I agree with everything you wrote, however - when we bet, we need to consider the stakes and the payoff.

So the important question is: should "we" take the bet on that immunity escape? Or should we not take that chance?

My opinion is that we should act decisively to avoid the bet.... but the UK government clearly feels lucky.


Measles, polio, and smallpox beg to differ. The varicella vaccine is fairly new, but I haven’t heard of a vaccine-resistant strain evolving. Pertussis seems to be an odd duck, and its vaccine is not as effective as people would like.

History is mixed here, but most of the mandatory vaccines seem to be extremely effective and to work well for at least decades.

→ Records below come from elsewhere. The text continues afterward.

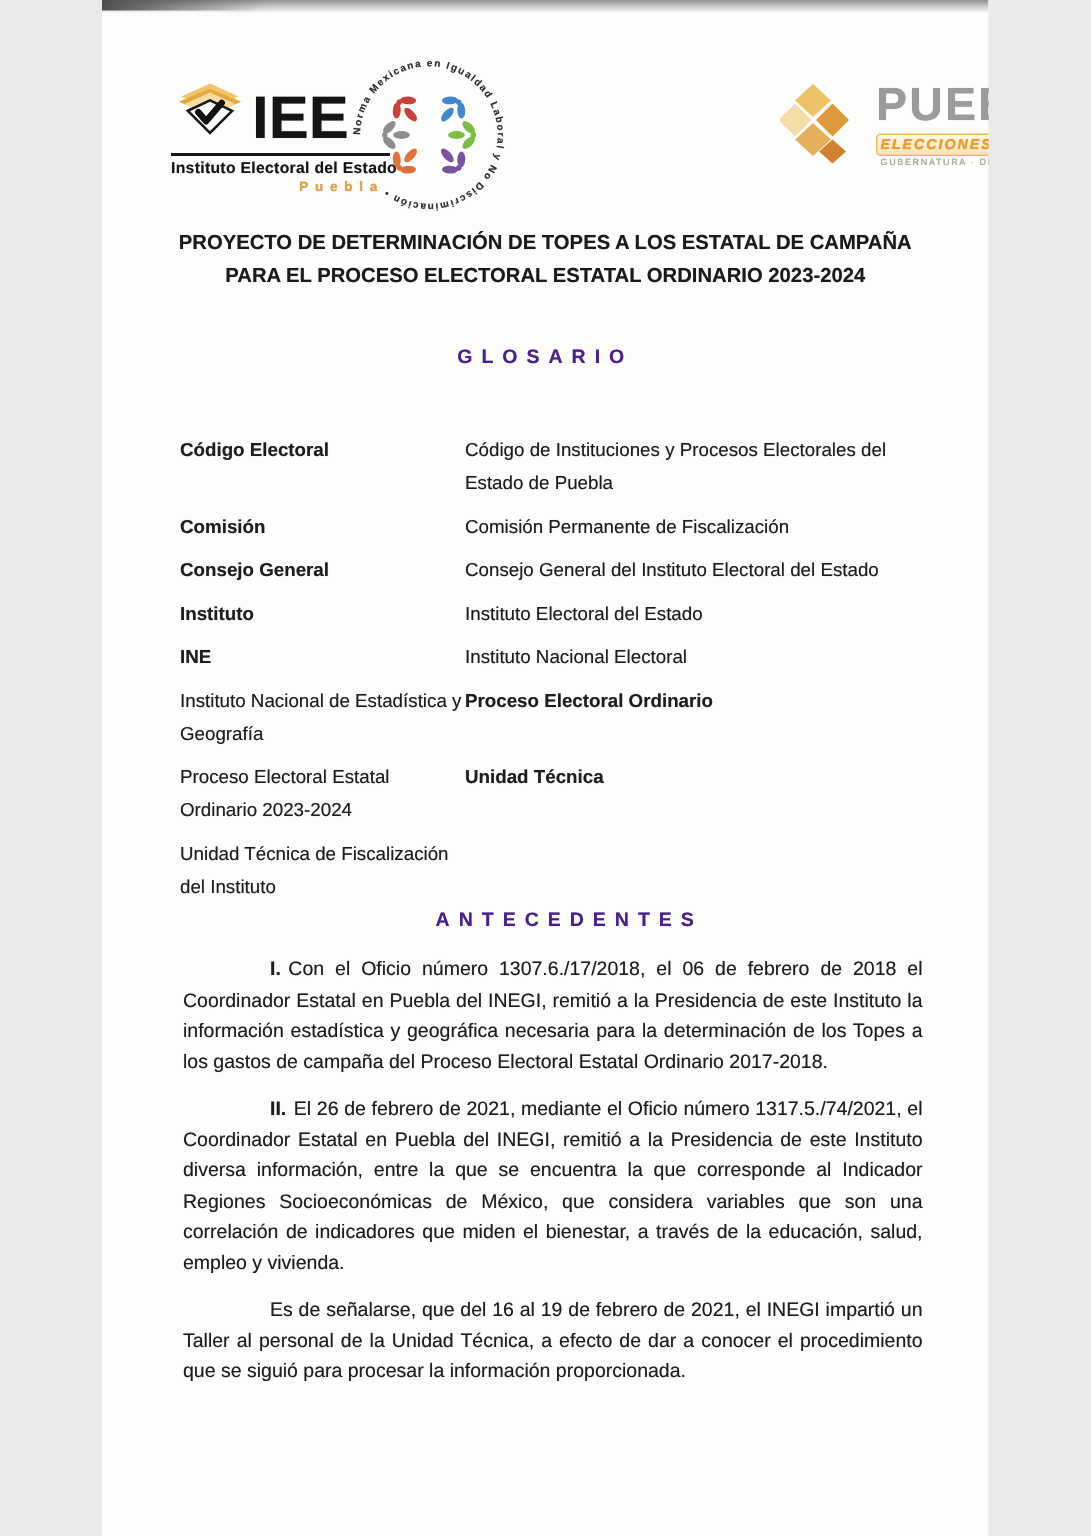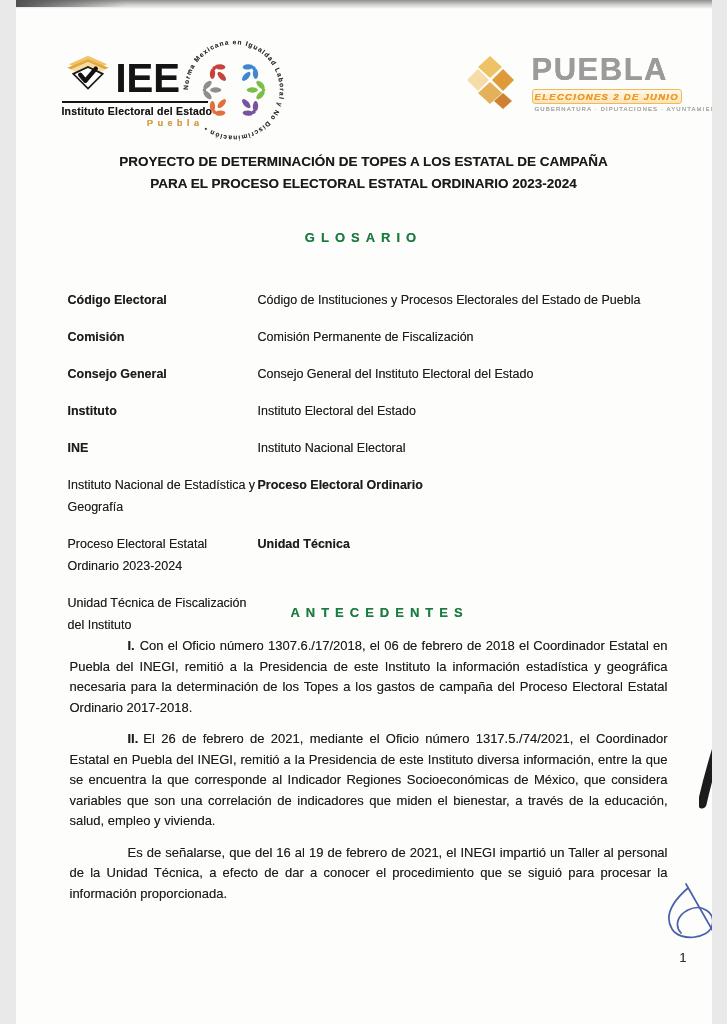--- a/index.html
+++ b/index.html
@@ -1,19 +1,19 @@
 <!DOCTYPE html>
 <html><head>
 <meta charset="utf-8">
 <style>
   * { box-sizing: border-box; }
   html,body { margin:0; padding:0; background:#e9e9e9; }
   .page {
     position: relative;
-    width: 696px; height: 1024px;
+    width: 591px; height: 1024px;
     margin: 0 auto;
     background: #fdfdfc;
     overflow: hidden;
     font-family: "Liberation Sans", sans-serif;
     color: #1d1d1d;
     text-shadow: 0 0 .5px rgba(45,45,45,.55);
   }
   
   .scan-edge{ position:absolute; top:0; left:0; right:0; height:9px;
     background:linear-gradient(to bottom,#909090,#c6c6c6 45%,#fdfdfc); }
@@ -35,23 +35,23 @@
   .puebla-word{ font-weight:bold; font-size:31px; color:#9b9b9b; letter-spacing:1.5px; line-height:32px; }
   .puebla-banner{ display:inline-block; margin-top:2px; padding:1px 2px;
     background:linear-gradient(#fff8ea,#fde3b4); border:1px solid #f0b95a; border-radius:3px;
     color:#f09d2a; font-weight:bold; font-style:italic; font-size:9.5px; letter-spacing:1.3px;
     text-shadow:0 0 .6px #c87d1a; white-space:nowrap; }
   .puebla-sub{ font-size:6px; color:#b3b0aa; letter-spacing:1.1px; margin-top:2px; padding-left:3px; white-space:nowrap; }
   
   .doc-title{ position:absolute; top:151px; left:40px; right:40px; text-align:center;
     font-weight:bold; font-size:13.5px; line-height:22px; color:#1a1a1a; }
   .section-heading{ position:absolute; left:0; right:0; text-align:center;
-    font-weight:bold; font-size:13px; letter-spacing:6px; color:#15803d; }
+    font-weight:bold; font-size:13px; letter-spacing:6px; color:#4c1d95; }
   .glossary{ position:absolute; top:289px; left:52px; right:34px;
-    display:grid; grid-template-columns:190px 1fr; row-gap:15px;
+    display:grid; grid-template-columns:190px 1fr; row-gap:7px;
     font-size:12.5px; line-height:22px; }
   .glossary .term{ font-weight:bold; }
   .body-copy{ position:absolute; top:636px; left:46px; right:44px;
     font-size:13px; line-height:20.5px; text-align:justify; }
   .body-copy p{ margin:0 0 11px 8px; text-indent:58px; }
   .numeral{ font-weight:bold; margin-right:5px; }
   .numeral:empty{ margin-right:0; }
   .page-number{ position:absolute; left:664px; top:951px; font-size:12.5px; color:#333; }
 </style>
 </head>

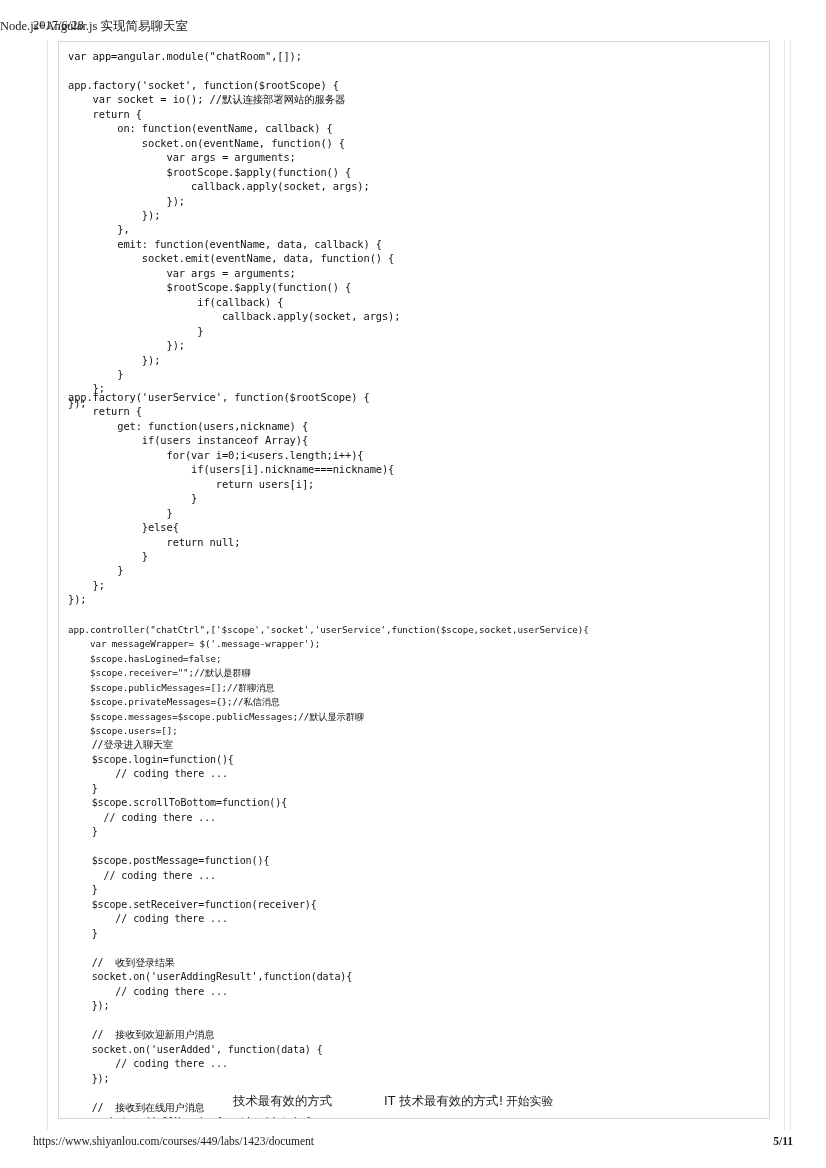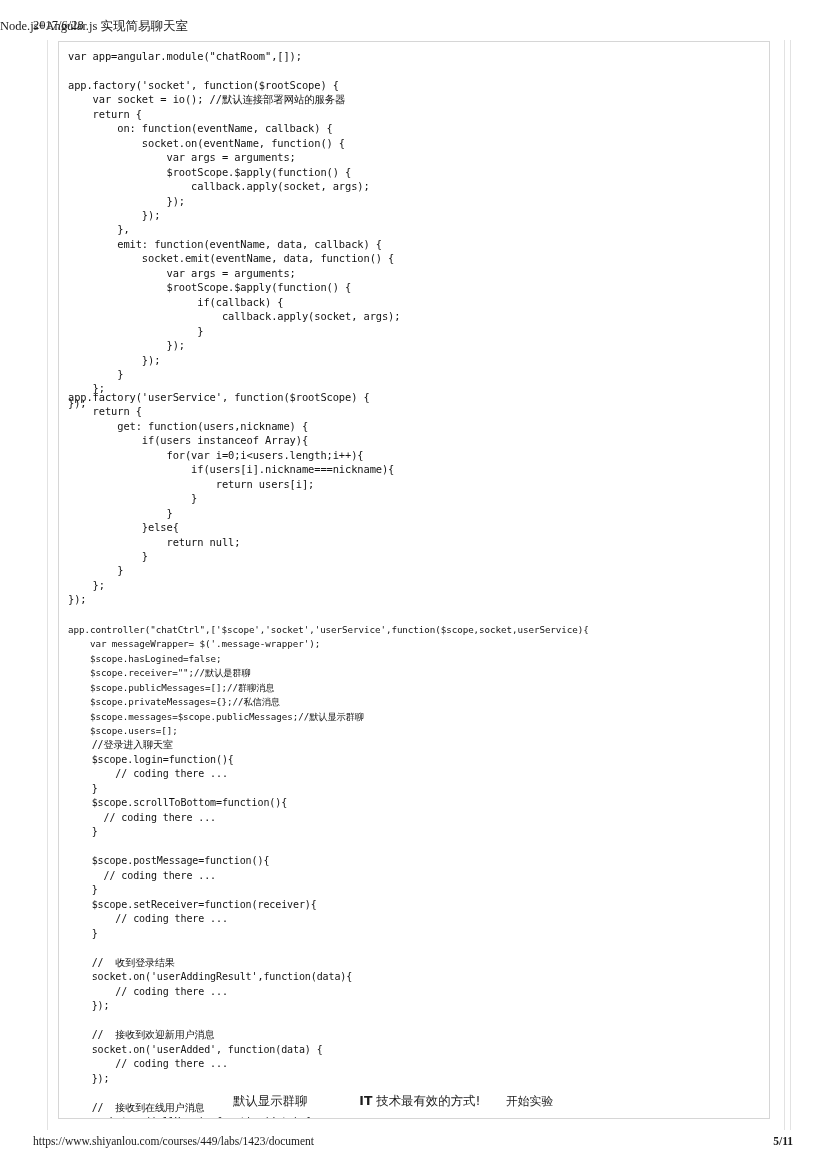--- a/index.html
+++ b/index.html
@@ -109,21 +109,21 @@
   }
   .promo-text {
     position: absolute;
     left: 233px;
     top: 0px;
     font-family: "DejaVu Sans", sans-serif;
     font-size: 12.4px;
     color: #1d1d1d;
     white-space: nowrap;
   }
-  .promo-text b { font-weight: bold; padding-left: 48px; }
+  .promo-text b { font-weight: normal; padding-left: 48px; }
   .promo-cta {
     position: absolute;
     left: 506px;
     top: 1px;
     font-family: Liberation Mono, monospace;
     font-size: 11.8px;
     color: #1d1d1d;
     white-space: nowrap;
   }
 
@@ -244,20 +244,20 @@
     socket.on('userAdded', function(data) {
         // coding there ...
     });
 
     //  接收到在线用户消息
     socket.on('allUser', function(data) {</pre>
   </div>
 </div>
 
 <div class="promo">
-  <span class="promo-text"><span>默认显示群聊 </span><b>IT</b><span> 技术最有效的方式!</span></span>
+  <span class="promo-text"><span>技术最有效的方式 </span><b>IT</b><span> 技术最有效的方式!</span></span>
   <span class="promo-cta">开始实验</span>
 </div>
 
 <div class="print-footer">
   <span class="ft-url">https://www.shiyanlou.com/courses/449/labs/1423/document</span>
   <span class="ft-page">5/11</span>
 </div>
 
 </body></html>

Those also have low breakthrough rates (assisted by high vaccination percentages), giving it relatively no opportunity to evolve. They also had millennia to reach (and then work to maintain) peak fitness, while COVID is still encountering beneficial mutations somewhat frequently.


Presumably also the human species had time to co-evolve some resistance to these illnesses. I shudder to think at the cost... hundreds of millions of lives for smallpox alone...


I'm not sure if it's inevitable given how crucial the spike protein is and how strongly it is being conserved. Even with the Delta variant, which is much more infectious and contagious, the vaccines are only modestly less effective and still highly effective at preventing severe illness and death.